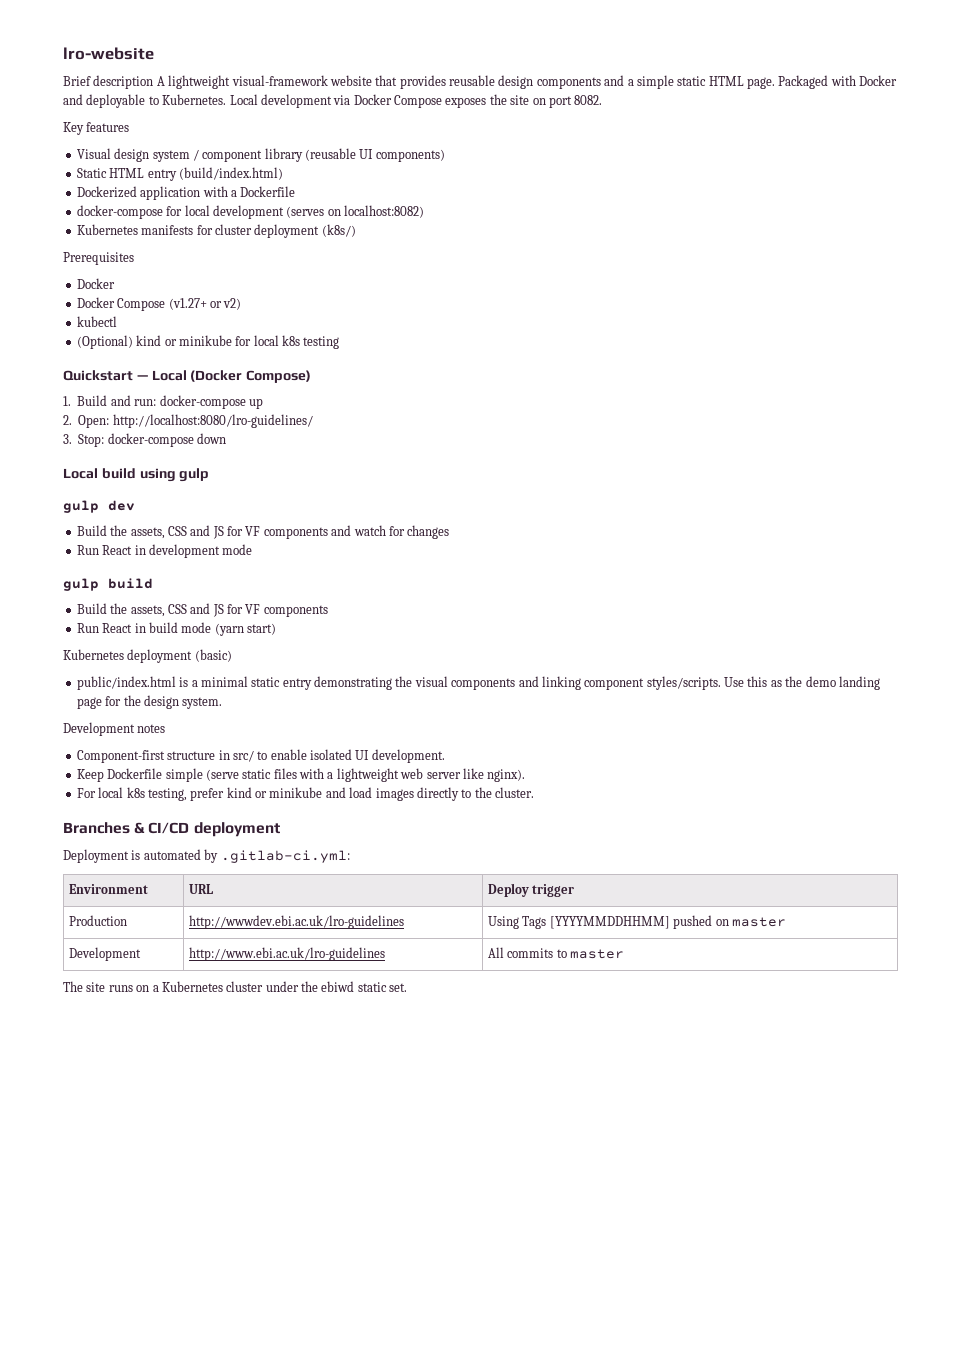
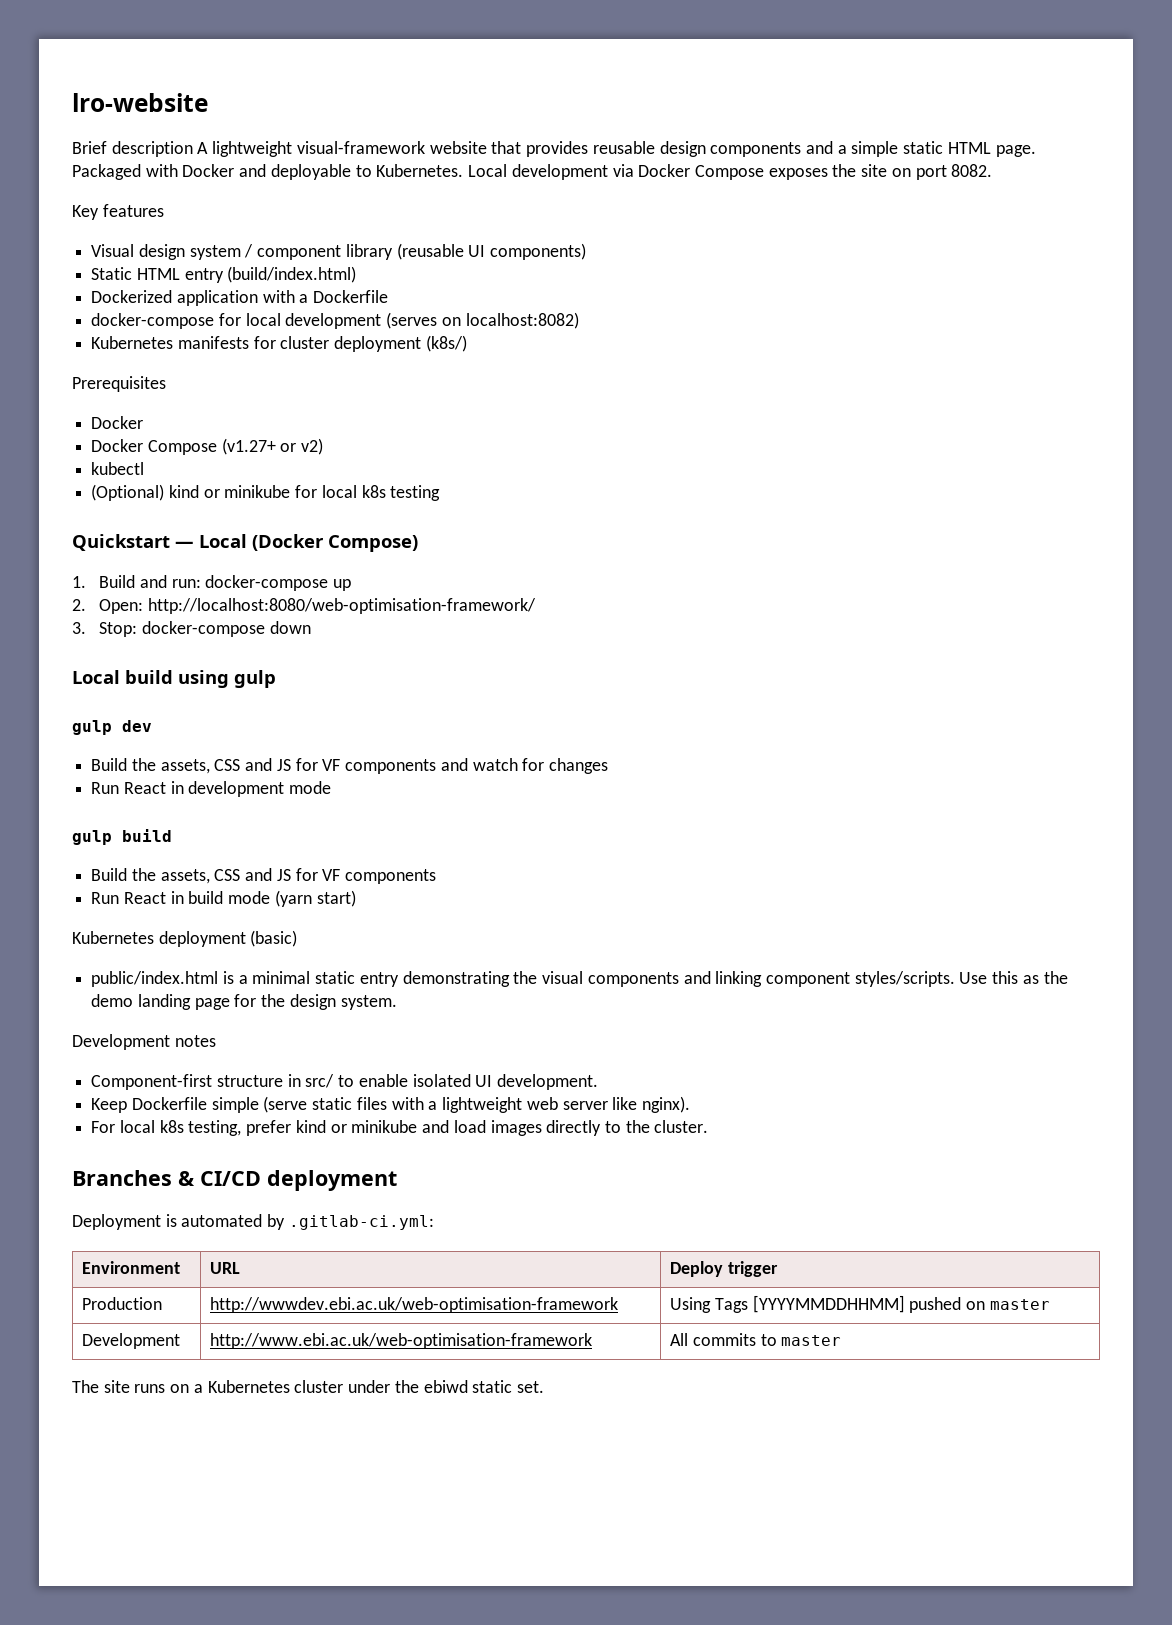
- 2. Open: http://localhost:8080/lro-guidelines/
+ 2. Open: http://localhost:8080/web-optimisation-framework/
- Production | http://wwwdev.ebi.ac.uk/lro-guidelines | Using Tags [YYYYMMDDHHMM] pushed on master
+ Production | http://wwwdev.ebi.ac.uk/web-optimisation-framework | Using Tags [YYYYMMDDHHMM] pushed on master
- Development | http://www.ebi.ac.uk/lro-guidelines | All commits to master
+ Development | http://www.ebi.ac.uk/web-optimisation-framework | All commits to master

→ Required action
The preceding listing is to be restated word for word, with every picture omitted.

→ Written solution
- 2. Open: http://localhost:8080/lro-guidelines/
+ 2. Open: http://localhost:8080/web-optimisation-framework/
- Production | http://wwwdev.ebi.ac.uk/lro-guidelines | Using Tags [YYYYMMDDHHMM] pushed on master
+ Production | http://wwwdev.ebi.ac.uk/web-optimisation-framework | Using Tags [YYYYMMDDHHMM] pushed on master
- Development | http://www.ebi.ac.uk/lro-guidelines | All commits to master
+ Development | http://www.ebi.ac.uk/web-optimisation-framework | All commits to master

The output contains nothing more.